Real Estate AI Roundup: May 2026
A monthly digest of what's worth knowing in real estate AI. Not every announcement, just the ones that matter.
Proptech
Qualia expanded its AI-assisted closing workflow to include automated title commitment review, flagging exceptions and requirements for human review rather than requiring a title officer to read every document from scratch. Early adopters report meaningful reductions in the time from contract to commitment issuance. For title companies and real estate attorneys managing high transaction volumes, this is one of the more practical AI applications to emerge in the closing space.

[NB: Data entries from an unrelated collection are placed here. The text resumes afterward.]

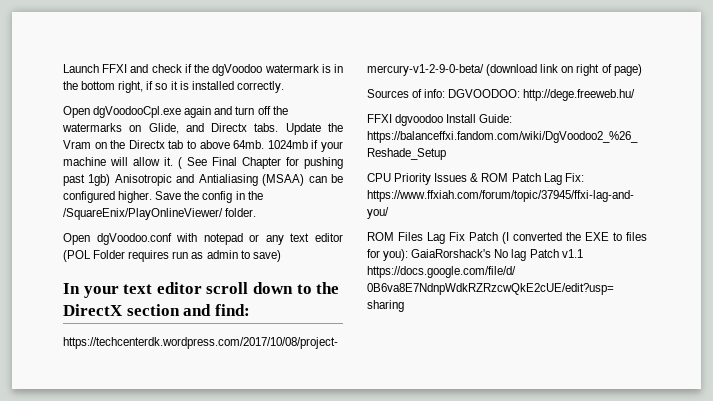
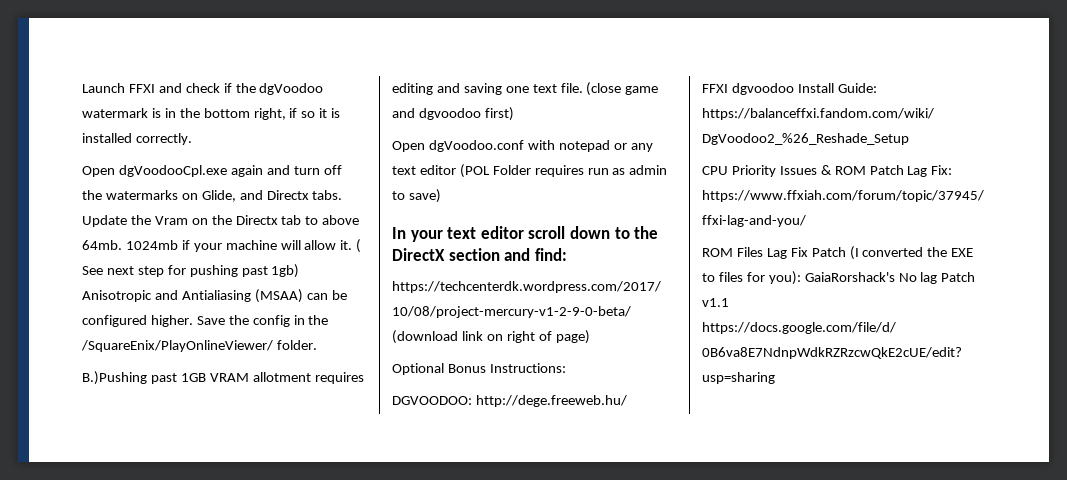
- ( See Final Chapter for pushing past 1gb) Anisotropic and Antialiasing (MSAA) can be configured higher.
+ ( See next step for pushing past 1gb) Anisotropic and Antialiasing (MSAA) can be configured higher.
+ B.)Pushing past 1GB VRAM allotment requires editing and saving one text file. (close game and dgvoodoo first)
- Sources of info: DGVOODOO: http://dege.freeweb.hu/
+ Optional Bonus Instructions:
+ DGVOODOO: http://dege.freeweb.hu/

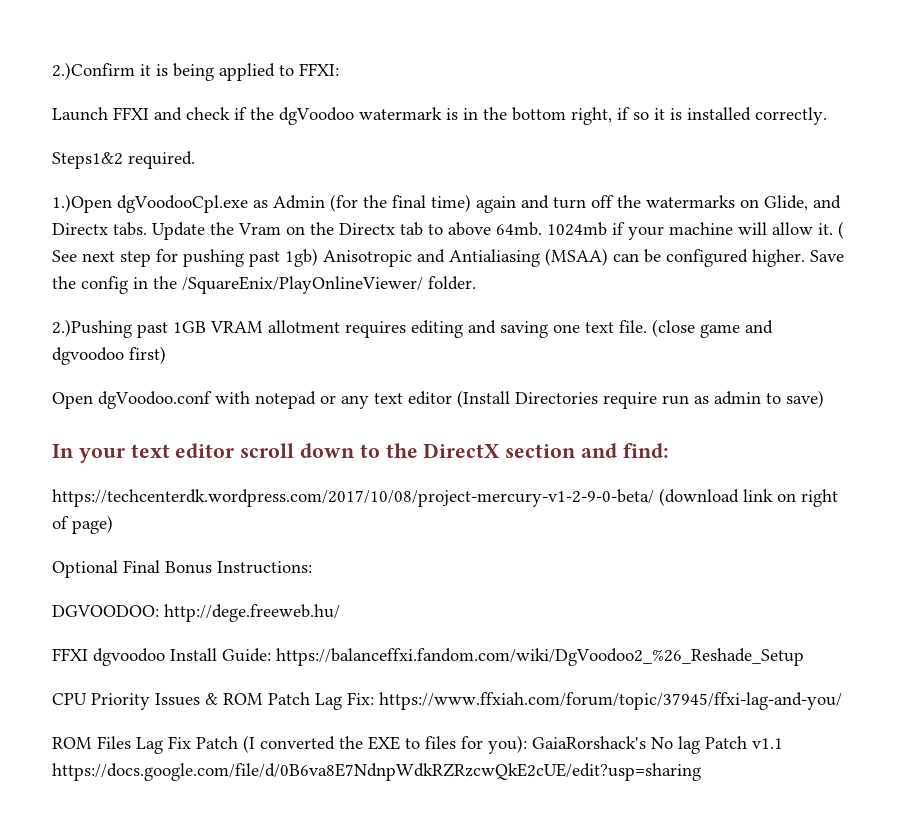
+ 2.)Confirm it is being applied to FFXI:
- Open dgVoodooCpl.exe again and turn off the watermarks on Glide, and Directx tabs.
+ Steps1&2 required.
+ 1.)Open dgVoodooCpl.exe as Admin (for the final time) again and turn off the watermarks on Glide, and Directx tabs.
- B.)Pushing past 1GB VRAM allotment requires editing and saving one text file.
+ 2.)Pushing past 1GB VRAM allotment requires editing and saving one text file.
- Open dgVoodoo.conf with notepad or any text editor (POL Folder requires run as admin to save)
+ Open dgVoodoo.conf with notepad or any text editor (Install Directories require run as admin to save)
- Optional Bonus Instructions:
+ Optional Final Bonus Instructions:

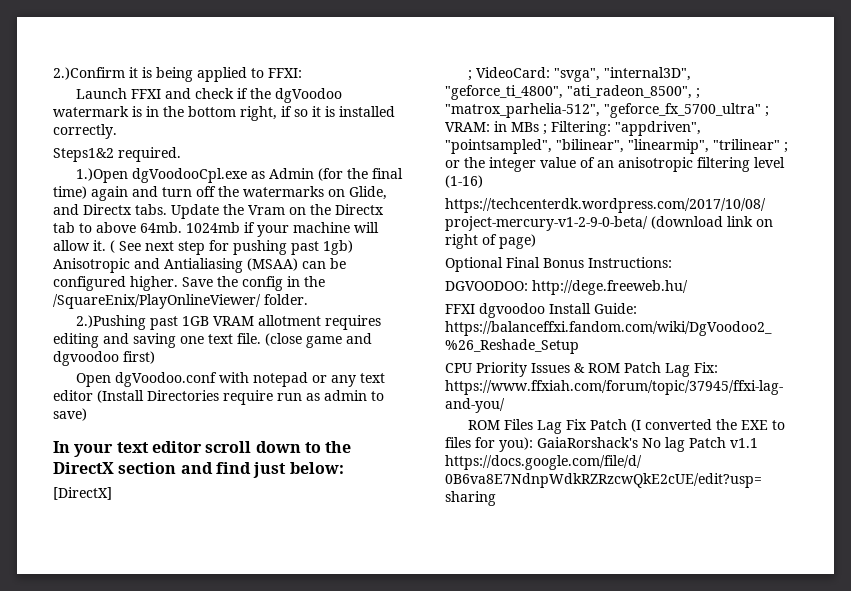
- In your text editor scroll down to the DirectX section and find:
+ In your text editor scroll down to the DirectX section and find just below:
+ [DirectX]
+ ; VideoCard: "svga", "internal3D", "geforce_ti_4800", "ati_radeon_8500", ; "matrox_parhelia-512", "geforce_fx_5700_ultra" ; VRAM: in MBs ; Filtering: "appdriven", "pointsampled", "bilinear", "linearmip", "trilinear" ; or the integer value of an anisotropic filtering level (1-16)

Opendoor continued its quiet expansion of AI-driven pricing models, with reports that the company has tightened its offer spread in several markets as its valuation confidence increases. The iBuyer model has always been a bet on algorithmic pricing outperforming human appraisal at scale — it's worth watching whether the improving models change the unit economics.
Platforms
Realtor.com rolled out an AI-powered "Ask" feature that lets users submit natural language questions about a property and receive answers synthesized from listing data, public records, and neighborhood information. The responses are clearly labeled as AI-generated and include source citations. It's a reasonable implementation of the natural language search trend — useful without being oversold.
Tools
Structurely released an updated version of its AI lead qualification assistant with improved handling of objection responses and a new integration with Follow Up Boss. The lead-to-conversation rate improvements they're reporting are consistent with what other AI follow-up tools have shown: the biggest gains come from speed-to-contact, not conversational sophistication.
Regulatory
The Consumer Financial Protection Bureau issued a request for information on the use of AI in mortgage lending, specifically around automated underwriting systems and their fair lending implications. This is an early-stage inquiry, not a rulemaking, but it signals continued regulatory attention to where AI touches the transaction financially.